**Assignment:** There is material below. Print exactly the lines starting at the line with "field-of-view, a high-precision" and ending at the line with "Diagnostic (ODB-II) information", ends included, and no others.

**Records provided:**
- Opening Delimiter -
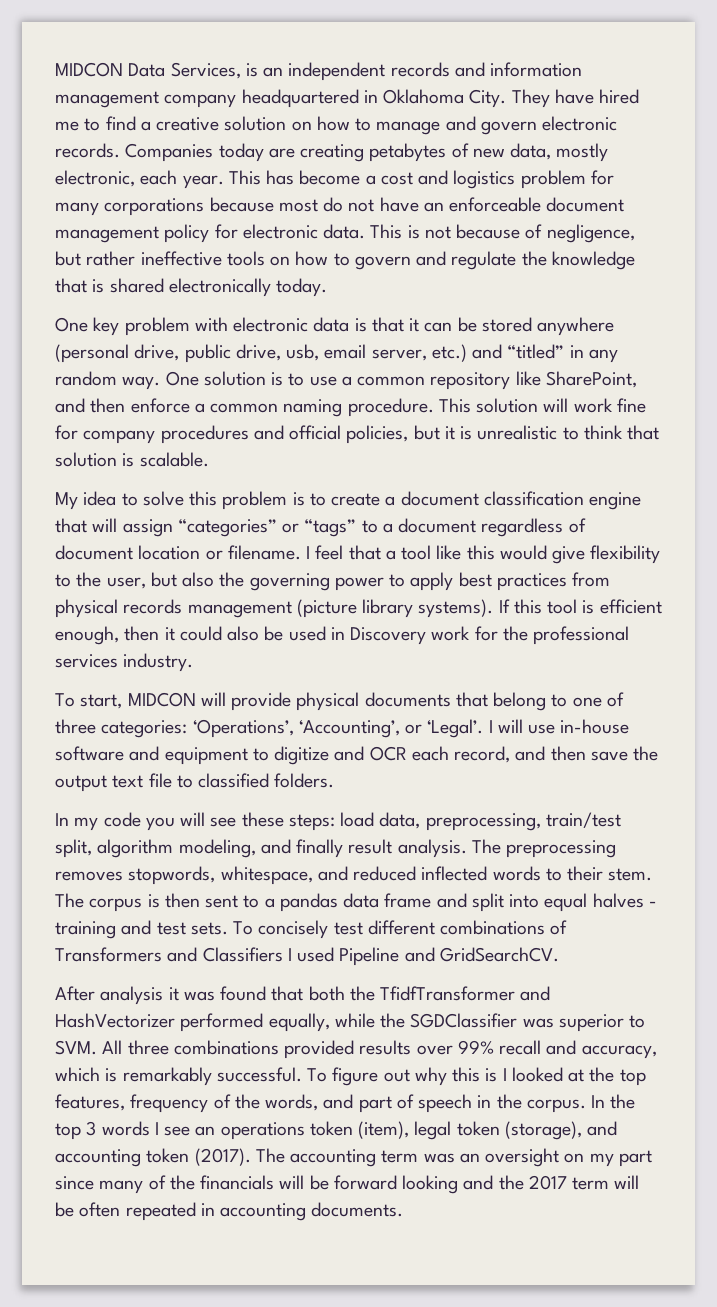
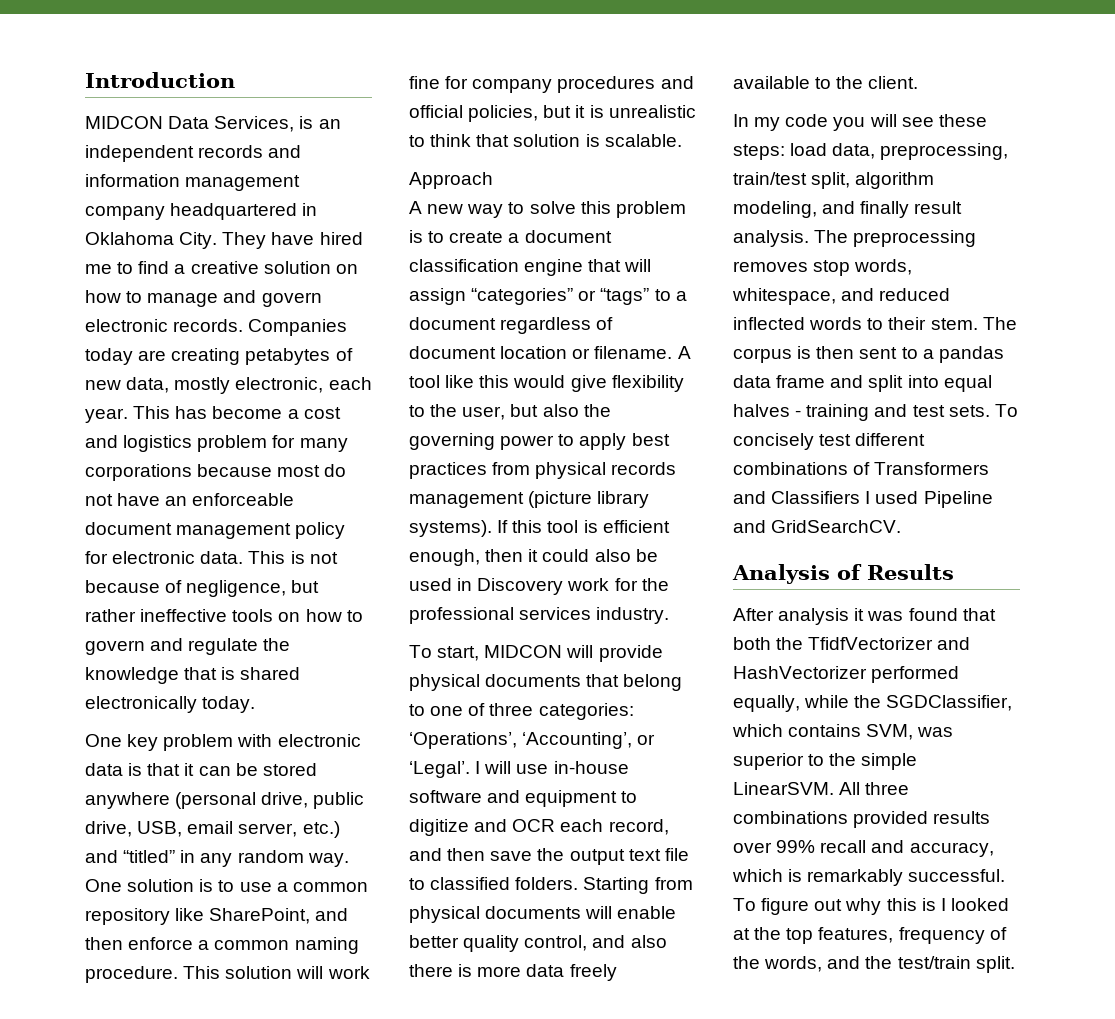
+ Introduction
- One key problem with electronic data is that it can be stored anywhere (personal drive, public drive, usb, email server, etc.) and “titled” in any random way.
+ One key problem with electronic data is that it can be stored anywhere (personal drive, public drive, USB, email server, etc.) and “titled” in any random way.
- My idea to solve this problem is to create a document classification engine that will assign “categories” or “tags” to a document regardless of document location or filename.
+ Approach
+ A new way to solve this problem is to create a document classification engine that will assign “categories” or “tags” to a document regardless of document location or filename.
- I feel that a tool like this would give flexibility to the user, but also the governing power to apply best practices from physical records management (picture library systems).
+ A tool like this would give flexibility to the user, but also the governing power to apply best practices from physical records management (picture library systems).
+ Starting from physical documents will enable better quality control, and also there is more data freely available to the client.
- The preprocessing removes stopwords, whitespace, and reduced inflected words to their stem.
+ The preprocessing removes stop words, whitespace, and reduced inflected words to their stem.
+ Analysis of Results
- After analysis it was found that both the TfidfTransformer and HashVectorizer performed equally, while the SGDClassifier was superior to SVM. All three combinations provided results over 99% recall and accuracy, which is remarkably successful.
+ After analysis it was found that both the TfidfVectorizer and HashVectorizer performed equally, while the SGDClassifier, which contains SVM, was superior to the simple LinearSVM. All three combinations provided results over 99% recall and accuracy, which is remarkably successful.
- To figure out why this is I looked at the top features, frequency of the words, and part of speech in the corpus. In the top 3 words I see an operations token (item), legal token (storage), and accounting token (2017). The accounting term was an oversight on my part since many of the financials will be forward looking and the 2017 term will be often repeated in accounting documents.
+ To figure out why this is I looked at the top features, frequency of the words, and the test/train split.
- Closing Delimiter -
- Opening Delimiter -
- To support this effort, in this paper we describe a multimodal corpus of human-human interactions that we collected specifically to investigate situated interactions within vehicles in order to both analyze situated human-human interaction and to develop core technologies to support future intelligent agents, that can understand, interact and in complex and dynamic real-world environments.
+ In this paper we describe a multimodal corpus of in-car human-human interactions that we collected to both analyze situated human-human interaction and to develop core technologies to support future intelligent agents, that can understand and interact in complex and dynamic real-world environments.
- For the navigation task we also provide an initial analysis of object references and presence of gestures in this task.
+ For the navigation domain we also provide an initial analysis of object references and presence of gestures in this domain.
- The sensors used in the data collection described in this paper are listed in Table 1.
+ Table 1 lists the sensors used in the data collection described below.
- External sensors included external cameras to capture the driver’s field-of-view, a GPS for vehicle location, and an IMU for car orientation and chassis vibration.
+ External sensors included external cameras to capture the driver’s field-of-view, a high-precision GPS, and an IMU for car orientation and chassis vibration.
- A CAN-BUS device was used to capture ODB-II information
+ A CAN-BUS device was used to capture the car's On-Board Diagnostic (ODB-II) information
- Closing Delimiter -
- Opening Delimiter -
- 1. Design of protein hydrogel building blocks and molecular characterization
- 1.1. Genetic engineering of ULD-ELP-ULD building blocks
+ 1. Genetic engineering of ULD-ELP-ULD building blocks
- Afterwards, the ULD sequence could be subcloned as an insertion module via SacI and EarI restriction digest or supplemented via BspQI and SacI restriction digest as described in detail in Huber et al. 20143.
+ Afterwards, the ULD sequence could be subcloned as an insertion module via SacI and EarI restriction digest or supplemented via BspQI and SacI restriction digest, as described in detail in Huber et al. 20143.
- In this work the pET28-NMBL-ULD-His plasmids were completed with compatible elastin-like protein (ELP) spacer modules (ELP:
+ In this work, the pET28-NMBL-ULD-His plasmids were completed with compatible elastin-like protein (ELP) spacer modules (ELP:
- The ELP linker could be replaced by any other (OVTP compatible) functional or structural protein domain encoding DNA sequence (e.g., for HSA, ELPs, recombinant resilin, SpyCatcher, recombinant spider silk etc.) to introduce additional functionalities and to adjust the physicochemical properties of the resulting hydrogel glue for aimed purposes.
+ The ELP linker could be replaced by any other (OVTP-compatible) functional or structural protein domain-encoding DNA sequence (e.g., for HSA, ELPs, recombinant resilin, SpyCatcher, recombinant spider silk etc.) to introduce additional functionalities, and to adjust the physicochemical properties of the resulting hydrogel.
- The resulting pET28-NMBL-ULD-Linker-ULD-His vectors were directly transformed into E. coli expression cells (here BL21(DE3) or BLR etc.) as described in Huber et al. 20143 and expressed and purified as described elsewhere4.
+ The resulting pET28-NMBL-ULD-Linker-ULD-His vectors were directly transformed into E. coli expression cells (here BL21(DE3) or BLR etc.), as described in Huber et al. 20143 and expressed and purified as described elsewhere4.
- Closing Delimiter -
**Task response:**
+ External sensors included external cameras to capture the driver’s field-of-view, a high-precision GPS, and an IMU for car orientation and chassis vibration.
- A CAN-BUS device was used to capture ODB-II information
+ A CAN-BUS device was used to capture the car's On-Board Diagnostic (ODB-II) information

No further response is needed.